NameREED, Jack Raymond Sr.
Birth Date19 May 1924
Birth PlaceTupelo, Lee County, Mississippi
Death Date27 Jan 2016 Age: 91
Death PlaceTupelo, Lee County, Mississippi
OccupationRetail and Politics
Misc. Notes
Jack Raymond Reed, Sr. (May 19, 1924 – January 27, 2016), was an American businessman and politician from his native Tupelo, Mississippi.
Reed graduated from Vanderbilt University. He then received his master's degree in retailing from New York University. Reed returned home to help with his family's department store. Reed was president of the Mississippi Economic Council in 1962. In 1984, Reed was appointed to the Mississippi Board of Education.
He was the 1987 Mississippi Republican gubernatorial nominee. He defeated Doug Lemon in his party's primary election. Reed then lost the general election to Democrat Ray Mabus.
Nevertheless, Reed's 47 percent of the vote was encouraging to his party. He fared better than his Republican predecessors Rubel Phillips in 1963 and 1967, Gil Carmichael in 1975 and 1979 and Leon Bramlett in 1983. In 1991, the Mississippi GOP won the governorship for the first time since Reconstruction with the election of businessman Kirk Fordice, who unseated Mabus.
Reed is the subject of several books. His son, Jack Reed, Jr., is a past mayor of their hometown of Tupelo.
Spouses
Birth Date25 Sep 1929
Birth PlaceCorinth, Alcorn County, Mississippi
Death Date25 May 2002 Age: 72
Death PlaceTupelo, Lee County, Mississippi
Misc.

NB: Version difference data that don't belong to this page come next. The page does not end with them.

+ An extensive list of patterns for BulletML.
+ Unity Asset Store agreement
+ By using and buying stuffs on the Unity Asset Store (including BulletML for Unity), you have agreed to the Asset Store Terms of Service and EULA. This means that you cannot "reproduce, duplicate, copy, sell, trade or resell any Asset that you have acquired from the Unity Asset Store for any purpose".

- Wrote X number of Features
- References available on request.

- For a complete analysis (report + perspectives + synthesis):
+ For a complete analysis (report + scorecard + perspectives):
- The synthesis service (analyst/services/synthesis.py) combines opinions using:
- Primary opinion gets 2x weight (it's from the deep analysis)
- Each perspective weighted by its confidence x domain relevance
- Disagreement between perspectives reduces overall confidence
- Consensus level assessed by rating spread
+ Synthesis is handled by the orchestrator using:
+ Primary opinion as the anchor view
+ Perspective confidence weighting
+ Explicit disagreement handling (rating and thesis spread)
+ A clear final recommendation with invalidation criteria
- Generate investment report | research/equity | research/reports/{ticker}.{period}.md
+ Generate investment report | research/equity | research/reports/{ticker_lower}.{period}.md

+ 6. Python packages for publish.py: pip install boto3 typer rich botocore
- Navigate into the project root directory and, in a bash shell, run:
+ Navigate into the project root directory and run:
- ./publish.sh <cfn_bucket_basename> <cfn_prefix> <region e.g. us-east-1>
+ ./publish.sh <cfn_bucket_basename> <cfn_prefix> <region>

Notes
Frances Camille Purvis Reed, co-recipient of CREATE Foundation's 2001 McLean Award for Philanthropy, died Saturday morning at her residence in Tupelo.
Frances, 72, was the wife of Jack R. Reed, a statewide civic leader and nationally recognized advocate for public education.
Her interests included environmental preservation and conservation, a love of music, gardening, and commitment to and involvement in the activities of her four children during their childhood and adolescence.
"She was a lifelong environmentalist. She had a real love of nature and of flowers," Jack Reed said. She was a member and supporter of several national and regional conservation organizations.
Her family, in partnership with the Natchez Trace Parkway, donated the Frances Purvis Reed Outdoor Classroom and Amphitheater in a wooded area near the parkway's headquarters office on the Trace in Tupelo. The classroom has been used by thousands of students studying the ecology of the region and the history of the parkway, a unit of the National Parks System.Reed also was an avid stargazer who observed rare and periodic celestial phenomena like comets and unusual alignments of the planets and earth's moon.
During the 1960s, when the stresses of desegregation threatened the survival of public schools, Reed served as vice president of the statewide Mississippi Women for Public Education. That period paralleled years of commitment in the PTA organizations at her children's schools, volunteer service for the Boy Scouts and Girl Scouts, and as a parent-mentor for sports and extracurricular activities.
"I would have to say her primary commitment was to her family," Jack Reed said.
Betsy Caldwell Campbell, a lifelong Reed family friend and an age peer of her children, said poise, grace and hospitality were defining qualities of Frances Reed's personality.
"She always was just great with all of us. She was always gracious and loving with her children's friends, and a lot of us were in and out of her home almost every day. She remained genuinely interested in us and our families as we grew up and married. She was such a lady. There was a special way about how she conducted herself - about the way she entertained, which was perfection. She always made everyone feel at ease," Campbell said.
She graduated with honors from Ward Belmont College in Nashville, where she was president of her class, May Queen and Ensemble Girl. She attended the University of Mississippi, where she was a member of Chi Omega sorority.
Frances, a Corinth native, married Jack Reed, a young Tupelo businessman, in 1950.
A lifelong Methodist, Reed had a long association with the Altar Guild at First United Methodist Church in Tupelo. The guild was primarily responsible for making and donating the extensive, richly symbolic needle art in the church's chancel and choir - and for the aesthetic standards maintained in the historic sanctuary structure, the oldest brick building in Tupelo.
Reed traveled extensively and had visited all the continents. One wall in her home was filled with distinctive souvenirs reflecting the scores of places she visited with her husband, family and friends.
She also was a member of the Fortnightly Matinée Club and the Tupelo Junior Auxiliary; she was a former member of the Tupelo Symphony Orchestra board of directors.
She is survived by her husband, four children, and eight grandchildren.